With Yankee captain Derek Jeter retiring recently, it made me think about the current state of talent level in Major League Baseball.
If MLB closed up shop tomorrow and the stats were left standing, how many Hall of Famers are currently in the league? Length of service plays heavily into this. You can’t assume a rising star is going to remain on their same course over time.
Jeter obviously is a first ballot HOFer; a career .310 hitter who sits sixth on the all-time hits list with 3,465 and 10th in runs scored with 1,923. He was a 14-time All-Star, five-time Gold Glove recipient and four-time World Series champion, too.
But now that he’s retired, I only see three other clear-cut HOFers as of right now: Albert Pujols, Ichiro Suzuki and Miguel Cabrera.
All have signature career feats that make them shoe-ins.
Pujols has a trio of MVP Awards, 520 career home runs, two World Series titles and a batting title in 2003.
Ichiro holds the record for most hits in a season with 262 in 2004, breaking George Sisler’s mark, which stood since 1920. Ichiro has two batting titles, an MVP Award and has led the league in hits seven times. He didn’t even come to the MLB from Japan until the age of 27. He has 2,844 career hits.
Cabrera is only 31 but already boasts three batting titles, two MVP Awards and a World Series title with the Marlins. His biggest highlight thus far is winning the Triple Crown in 2012, a feat that hadn’t been accomplished since Carl Yastrzemski did it in 1967.
After growing up with HOF players like Ozzie Smith, George Brett, Cal Ripken, Greg Maddux, Nolan Ryan and Tony Gwynn, it’s just interesting how pedestrian some of the talent has been recently. The career longevity of elite play hasn’t been there.
Players like Paul Konerko, Carlos Beltran, Lance Berkman, Todd Helton and Scott Rolen have been good but not able to sustain the elite success needed to be worthy of the HOF.
The jury is still out on a slew of others. Young phenoms like Clayton Kershaw, Mike Trout and Andrew McCutchen are pointed in the right direction, along with guys like Justin Verlander and Robinson Cano, who have a little more tenure.

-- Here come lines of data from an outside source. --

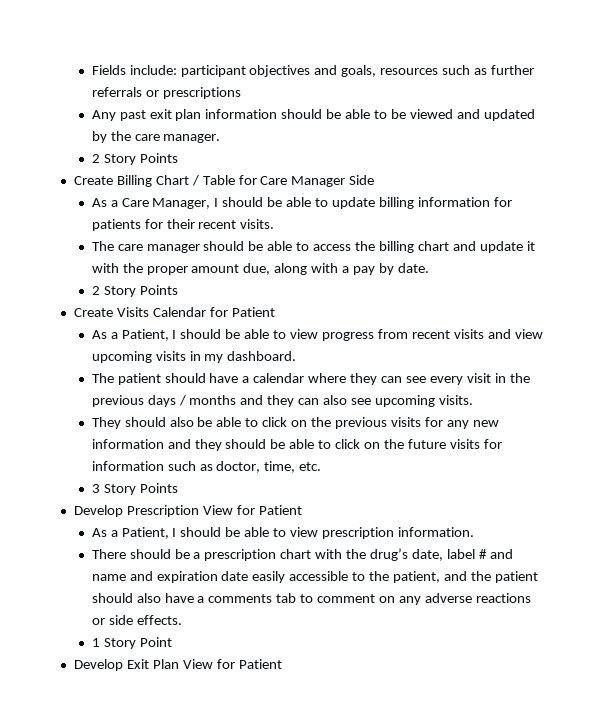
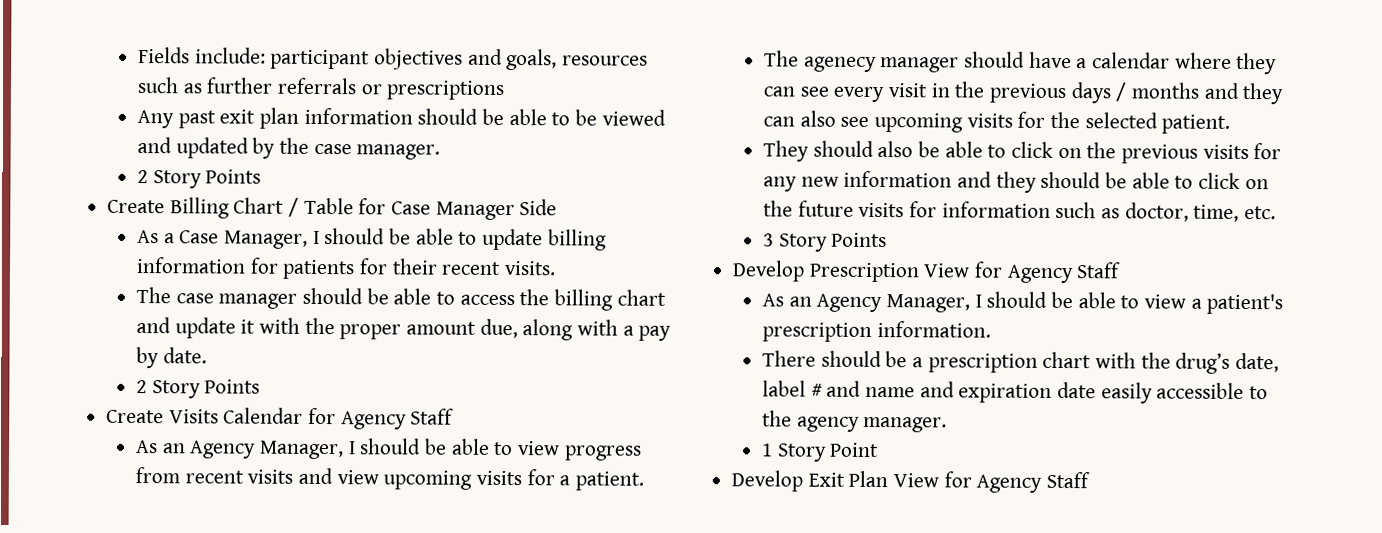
- Any past exit plan information should be able to be viewed and updated by the care manager.
+ Any past exit plan information should be able to be viewed and updated by the case manager.
- Create Billing Chart / Table for Care Manager Side
+ Create Billing Chart / Table for Case Manager Side
- As a Care Manager, I should be able to update billing information for patients for their recent visits.
+ As a Case Manager, I should be able to update billing information for patients for their recent visits.
- The care manager should be able to access the billing chart and update it with the proper amount due, along with a pay by date.
+ The case manager should be able to access the billing chart and update it with the proper amount due, along with a pay by date.
- Create Visits Calendar for Patient
- As a Patient, I should be able to view progress from recent visits and view upcoming visits in my dashboard.
- The patient should have a calendar where they can see every visit in the previous days / months and they can also see upcoming visits.
+ Create Visits Calendar for Agency Staff
+ As an Agency Manager, I should be able to view progress from recent visits and view upcoming visits for a patient.
+ The agenecy manager should have a calendar where they can see every visit in the previous days / months and they can also see upcoming visits for the selected patient.
- Develop Prescription View for Patient
- As a Patient, I should be able to view prescription information.
+ Develop Prescription View for Agency Staff
+ As an Agency Manager, I should be able to view a patient's prescription information.
- There should be a prescription chart with the drug’s date, label # and name and expiration date easily accessible to the patient, and the patient should also have a comments tab to comment on any adverse reactions or side effects.
+ There should be a prescription chart with the drug’s date, label # and name and expiration date easily accessible to the agency manager.
- Develop Exit Plan View for Patient
+ Develop Exit Plan View for Agency Staff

Locally, Adam Wainwright and Yadier Molina are possibilities but need more polishing on their resumes.
At 33, Wainwright has 119 wins and a career 3.01 ERA. If he averages 12 wins over the next seven seasons, that would help him surpass 200 at age 40, which puts him in the discussion.
Molina, 32, is the league’s premier defensive catcher. He has six Gold Gloves to his credit and likely will get more. His offensive stats were pretty pedestrian early in his career, but as his power numbers have risen, he’s become a better overall player and definitely in the conversation, just not quite there yet, in my opinion.
With a .284 lifetime batting average, Molina’s is higher than HOFers Carlton Fisk, Johnny Bench, Gary Carter and Roy Campanella. Their power numbers are far superior, though.
Baseball was founded on arguments and opposing opinions, so if you feel differently, that’s OK. Maybe it can help pose a heated debate around the water cooler, or while you’re watching some October playoff baseball.
Just be ready for a lull in the HOF talent pool in the near future, in my opinion.